▶ [Web document revisions]:
□ □ □ □ □

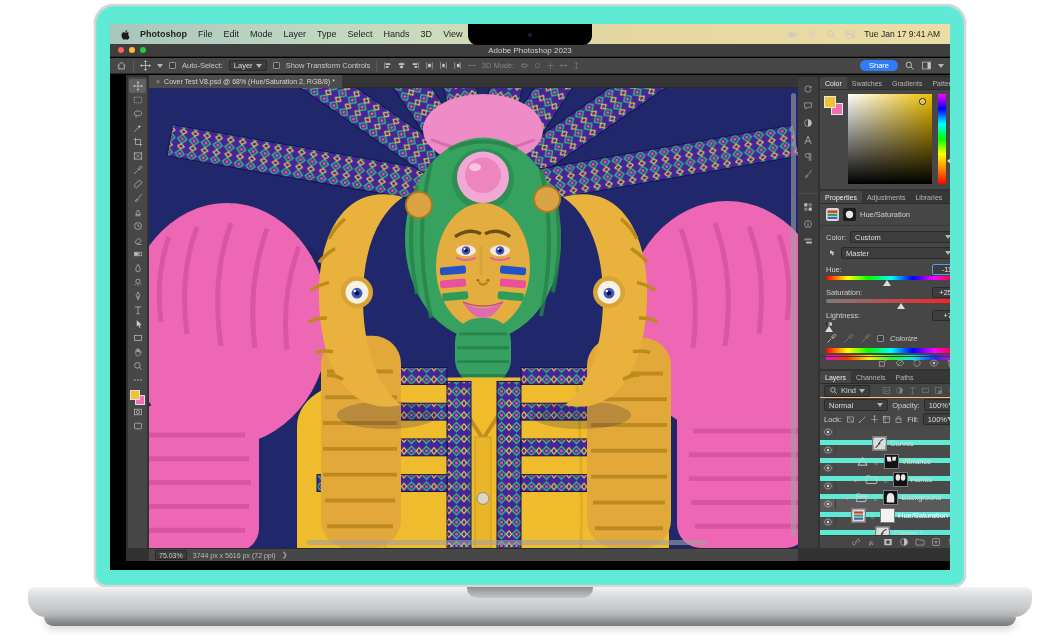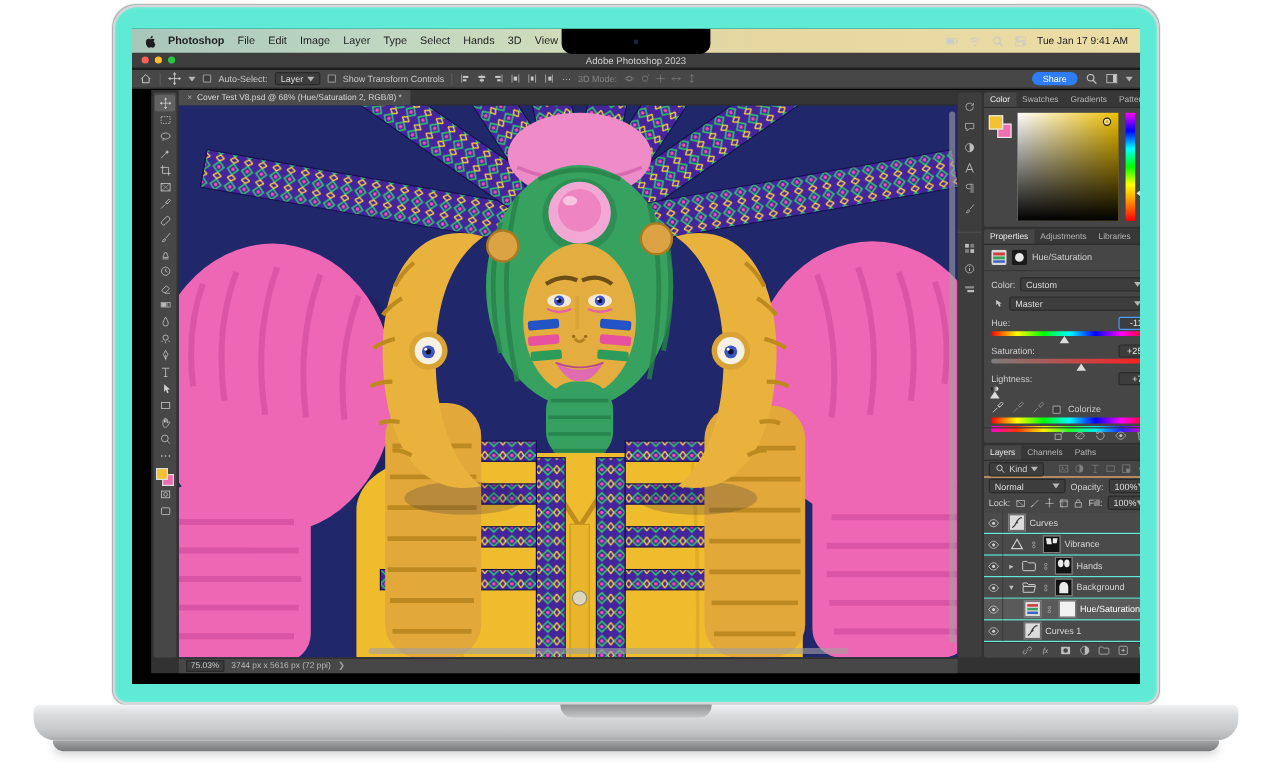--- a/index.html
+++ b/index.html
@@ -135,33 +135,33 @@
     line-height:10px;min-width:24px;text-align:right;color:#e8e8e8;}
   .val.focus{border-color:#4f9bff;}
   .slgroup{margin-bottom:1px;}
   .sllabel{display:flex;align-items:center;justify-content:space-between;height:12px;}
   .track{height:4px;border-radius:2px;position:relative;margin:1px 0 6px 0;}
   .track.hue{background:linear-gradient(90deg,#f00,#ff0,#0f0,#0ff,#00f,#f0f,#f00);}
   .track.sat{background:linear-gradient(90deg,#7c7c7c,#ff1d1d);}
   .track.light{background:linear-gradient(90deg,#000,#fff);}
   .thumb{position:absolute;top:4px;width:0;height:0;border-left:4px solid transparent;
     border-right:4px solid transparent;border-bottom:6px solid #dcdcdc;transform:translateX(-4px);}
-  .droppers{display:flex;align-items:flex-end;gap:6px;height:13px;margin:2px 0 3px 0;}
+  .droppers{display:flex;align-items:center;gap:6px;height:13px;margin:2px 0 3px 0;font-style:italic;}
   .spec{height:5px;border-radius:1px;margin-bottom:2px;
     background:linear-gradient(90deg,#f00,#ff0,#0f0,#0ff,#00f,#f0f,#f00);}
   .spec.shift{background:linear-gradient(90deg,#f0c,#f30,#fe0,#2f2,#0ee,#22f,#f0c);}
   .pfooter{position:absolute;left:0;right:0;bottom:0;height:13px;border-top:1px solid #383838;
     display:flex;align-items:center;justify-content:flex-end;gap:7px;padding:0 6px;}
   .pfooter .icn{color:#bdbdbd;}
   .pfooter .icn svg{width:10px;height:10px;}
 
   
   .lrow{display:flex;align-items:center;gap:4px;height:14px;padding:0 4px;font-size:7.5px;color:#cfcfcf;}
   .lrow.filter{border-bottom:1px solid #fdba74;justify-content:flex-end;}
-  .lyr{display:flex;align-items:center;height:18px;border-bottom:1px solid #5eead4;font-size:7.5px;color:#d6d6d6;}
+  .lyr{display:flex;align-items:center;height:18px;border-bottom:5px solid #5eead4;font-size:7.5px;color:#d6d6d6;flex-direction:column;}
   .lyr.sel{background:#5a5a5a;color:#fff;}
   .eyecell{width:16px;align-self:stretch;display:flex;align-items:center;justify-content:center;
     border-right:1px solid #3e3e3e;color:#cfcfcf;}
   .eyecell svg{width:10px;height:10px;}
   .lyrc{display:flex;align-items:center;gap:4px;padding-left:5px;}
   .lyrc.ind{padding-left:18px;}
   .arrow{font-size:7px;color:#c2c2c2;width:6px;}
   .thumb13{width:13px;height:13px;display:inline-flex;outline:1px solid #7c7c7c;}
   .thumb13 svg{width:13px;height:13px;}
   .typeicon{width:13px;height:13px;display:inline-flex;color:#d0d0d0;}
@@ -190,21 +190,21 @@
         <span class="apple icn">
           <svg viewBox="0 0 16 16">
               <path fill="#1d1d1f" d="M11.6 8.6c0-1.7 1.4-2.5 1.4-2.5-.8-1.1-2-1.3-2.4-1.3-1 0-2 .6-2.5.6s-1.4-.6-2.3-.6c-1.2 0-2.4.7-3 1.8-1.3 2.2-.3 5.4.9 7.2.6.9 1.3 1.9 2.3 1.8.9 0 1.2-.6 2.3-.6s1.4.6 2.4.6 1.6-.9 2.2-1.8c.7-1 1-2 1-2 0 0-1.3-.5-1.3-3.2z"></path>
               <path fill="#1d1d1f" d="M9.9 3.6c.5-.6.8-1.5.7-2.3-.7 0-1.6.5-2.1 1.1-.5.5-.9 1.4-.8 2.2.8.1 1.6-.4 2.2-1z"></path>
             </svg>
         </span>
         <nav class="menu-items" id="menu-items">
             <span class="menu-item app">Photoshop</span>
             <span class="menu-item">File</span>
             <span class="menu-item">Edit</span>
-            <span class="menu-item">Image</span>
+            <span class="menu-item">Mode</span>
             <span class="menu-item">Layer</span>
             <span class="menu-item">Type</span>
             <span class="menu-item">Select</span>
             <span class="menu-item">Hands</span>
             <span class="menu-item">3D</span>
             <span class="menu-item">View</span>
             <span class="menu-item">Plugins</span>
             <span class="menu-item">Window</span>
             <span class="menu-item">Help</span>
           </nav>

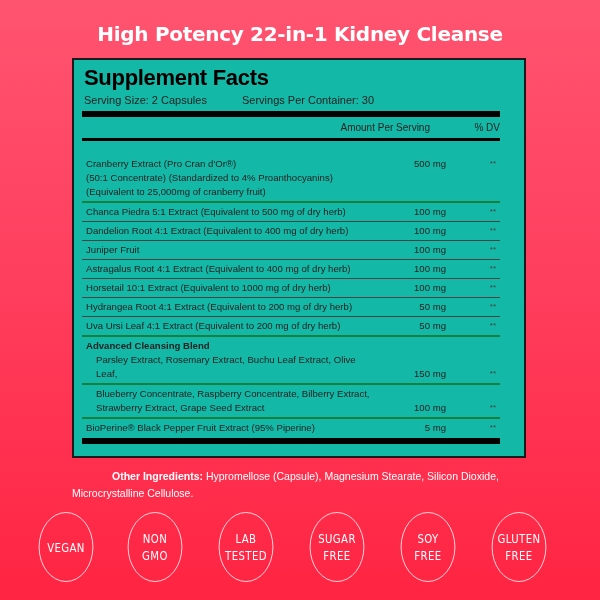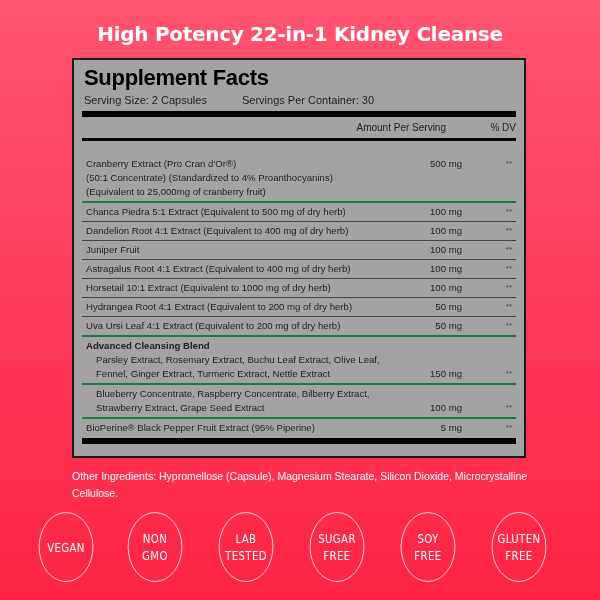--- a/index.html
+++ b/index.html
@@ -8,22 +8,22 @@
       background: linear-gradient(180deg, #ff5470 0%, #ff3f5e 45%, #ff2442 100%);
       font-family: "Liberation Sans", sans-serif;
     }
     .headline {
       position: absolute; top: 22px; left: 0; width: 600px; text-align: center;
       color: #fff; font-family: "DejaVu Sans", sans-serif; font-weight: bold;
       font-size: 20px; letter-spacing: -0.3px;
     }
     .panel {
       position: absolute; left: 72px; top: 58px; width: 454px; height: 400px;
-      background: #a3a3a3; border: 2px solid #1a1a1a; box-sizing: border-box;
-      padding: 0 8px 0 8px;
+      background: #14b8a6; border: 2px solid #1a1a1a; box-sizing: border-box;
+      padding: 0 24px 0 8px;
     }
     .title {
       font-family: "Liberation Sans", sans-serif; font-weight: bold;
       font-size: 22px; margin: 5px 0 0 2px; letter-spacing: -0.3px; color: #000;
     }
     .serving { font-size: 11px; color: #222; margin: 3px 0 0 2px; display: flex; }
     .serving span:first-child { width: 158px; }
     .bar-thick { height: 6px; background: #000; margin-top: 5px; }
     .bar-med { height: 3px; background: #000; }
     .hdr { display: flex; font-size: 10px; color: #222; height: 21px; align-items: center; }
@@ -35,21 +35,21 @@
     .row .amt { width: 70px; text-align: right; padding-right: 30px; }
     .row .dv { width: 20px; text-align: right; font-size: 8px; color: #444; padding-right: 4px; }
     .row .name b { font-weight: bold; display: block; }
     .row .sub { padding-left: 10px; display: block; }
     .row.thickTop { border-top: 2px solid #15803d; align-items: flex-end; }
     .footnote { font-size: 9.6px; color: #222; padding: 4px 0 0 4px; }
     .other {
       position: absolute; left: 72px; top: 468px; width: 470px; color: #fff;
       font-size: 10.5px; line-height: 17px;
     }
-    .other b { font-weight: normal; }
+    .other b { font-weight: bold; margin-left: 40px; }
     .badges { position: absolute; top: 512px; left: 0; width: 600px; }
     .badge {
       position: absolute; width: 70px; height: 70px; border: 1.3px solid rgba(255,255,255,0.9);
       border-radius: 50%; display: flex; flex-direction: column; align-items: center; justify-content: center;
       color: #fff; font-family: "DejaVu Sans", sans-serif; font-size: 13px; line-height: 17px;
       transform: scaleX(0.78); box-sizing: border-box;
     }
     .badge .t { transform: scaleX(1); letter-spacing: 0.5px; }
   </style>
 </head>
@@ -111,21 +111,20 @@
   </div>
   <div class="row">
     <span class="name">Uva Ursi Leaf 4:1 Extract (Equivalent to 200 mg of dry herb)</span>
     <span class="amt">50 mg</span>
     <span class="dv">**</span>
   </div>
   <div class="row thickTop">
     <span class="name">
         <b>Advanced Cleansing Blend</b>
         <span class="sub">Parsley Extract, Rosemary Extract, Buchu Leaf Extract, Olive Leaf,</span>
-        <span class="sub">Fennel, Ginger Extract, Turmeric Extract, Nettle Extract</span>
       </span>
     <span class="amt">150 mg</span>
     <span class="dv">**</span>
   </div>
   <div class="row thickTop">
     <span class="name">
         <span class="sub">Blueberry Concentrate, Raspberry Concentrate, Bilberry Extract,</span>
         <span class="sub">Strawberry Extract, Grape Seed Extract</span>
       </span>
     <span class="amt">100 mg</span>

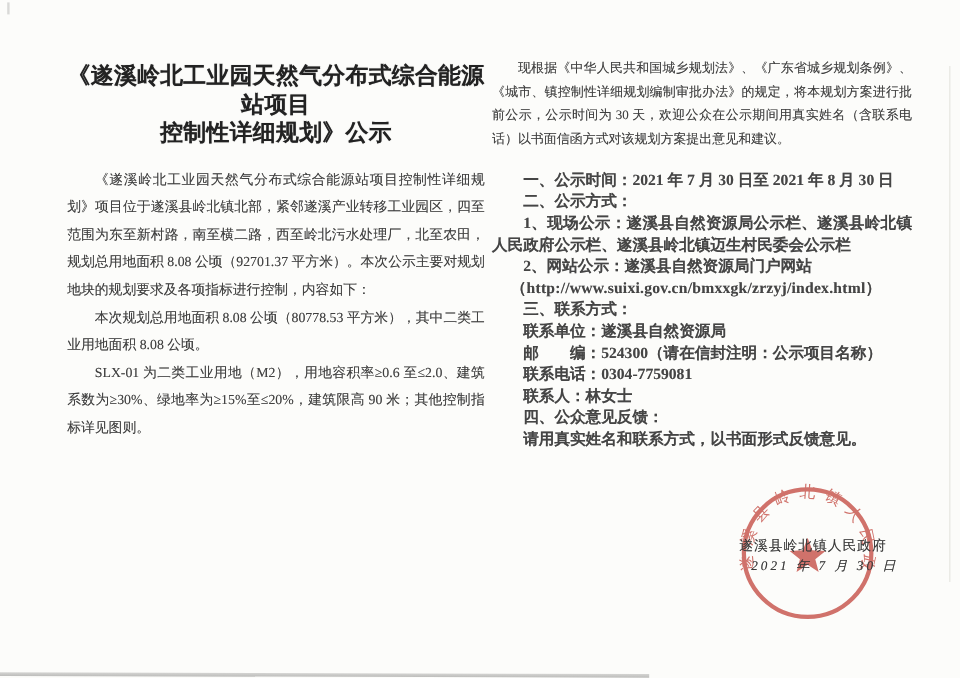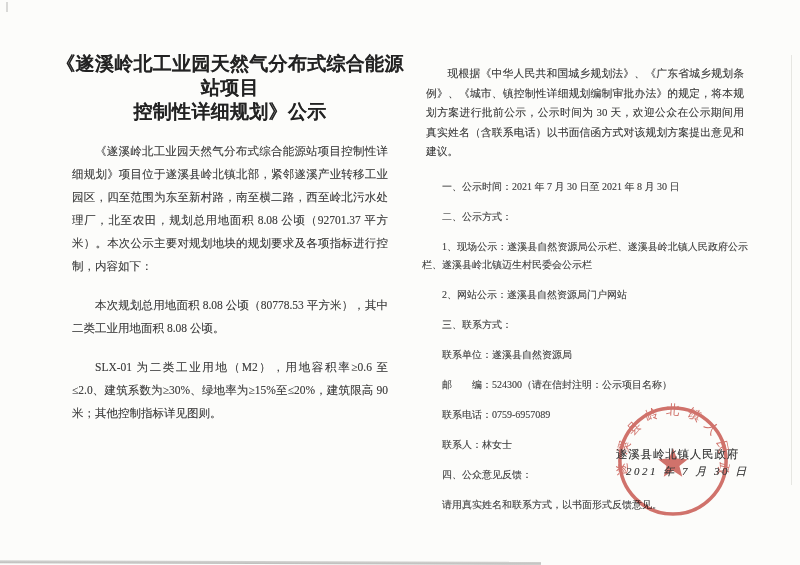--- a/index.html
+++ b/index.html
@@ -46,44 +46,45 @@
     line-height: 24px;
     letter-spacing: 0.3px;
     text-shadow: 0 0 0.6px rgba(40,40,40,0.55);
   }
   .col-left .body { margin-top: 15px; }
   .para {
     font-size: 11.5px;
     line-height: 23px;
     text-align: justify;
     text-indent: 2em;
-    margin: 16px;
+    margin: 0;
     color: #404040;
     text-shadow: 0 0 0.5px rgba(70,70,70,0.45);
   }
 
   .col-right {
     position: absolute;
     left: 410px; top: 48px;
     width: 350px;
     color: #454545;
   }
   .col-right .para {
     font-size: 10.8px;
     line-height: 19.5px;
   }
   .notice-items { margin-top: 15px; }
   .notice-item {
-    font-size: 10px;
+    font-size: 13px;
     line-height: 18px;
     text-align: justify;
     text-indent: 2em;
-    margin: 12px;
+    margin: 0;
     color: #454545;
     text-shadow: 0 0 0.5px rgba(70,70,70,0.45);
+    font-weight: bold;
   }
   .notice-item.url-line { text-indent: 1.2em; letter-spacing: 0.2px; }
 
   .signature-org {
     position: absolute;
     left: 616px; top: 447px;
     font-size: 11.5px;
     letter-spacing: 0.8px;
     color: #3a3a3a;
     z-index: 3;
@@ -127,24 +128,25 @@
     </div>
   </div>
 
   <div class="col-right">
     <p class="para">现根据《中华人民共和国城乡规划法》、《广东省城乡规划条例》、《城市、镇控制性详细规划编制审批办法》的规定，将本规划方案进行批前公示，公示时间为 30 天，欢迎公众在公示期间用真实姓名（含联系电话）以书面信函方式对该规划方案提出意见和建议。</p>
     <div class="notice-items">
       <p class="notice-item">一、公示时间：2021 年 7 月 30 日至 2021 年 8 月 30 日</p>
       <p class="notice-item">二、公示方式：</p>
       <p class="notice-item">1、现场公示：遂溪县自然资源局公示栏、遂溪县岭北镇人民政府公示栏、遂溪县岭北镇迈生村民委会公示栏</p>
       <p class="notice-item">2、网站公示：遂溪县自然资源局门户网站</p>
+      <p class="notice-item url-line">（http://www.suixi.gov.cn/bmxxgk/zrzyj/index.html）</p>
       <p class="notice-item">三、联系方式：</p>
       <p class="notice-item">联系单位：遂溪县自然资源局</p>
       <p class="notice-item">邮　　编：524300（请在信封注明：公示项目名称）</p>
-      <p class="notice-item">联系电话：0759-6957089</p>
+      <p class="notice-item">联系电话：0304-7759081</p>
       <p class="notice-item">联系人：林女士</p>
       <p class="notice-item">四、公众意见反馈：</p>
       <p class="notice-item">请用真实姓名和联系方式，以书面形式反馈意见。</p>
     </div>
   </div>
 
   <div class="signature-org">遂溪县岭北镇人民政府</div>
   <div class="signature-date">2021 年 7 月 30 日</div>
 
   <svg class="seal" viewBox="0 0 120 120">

□ □ □ □ □

▶ [Work item]: How many lines of these entries contain "droppers"? Answer with the number and nothing else.

▶ [Answer]: 2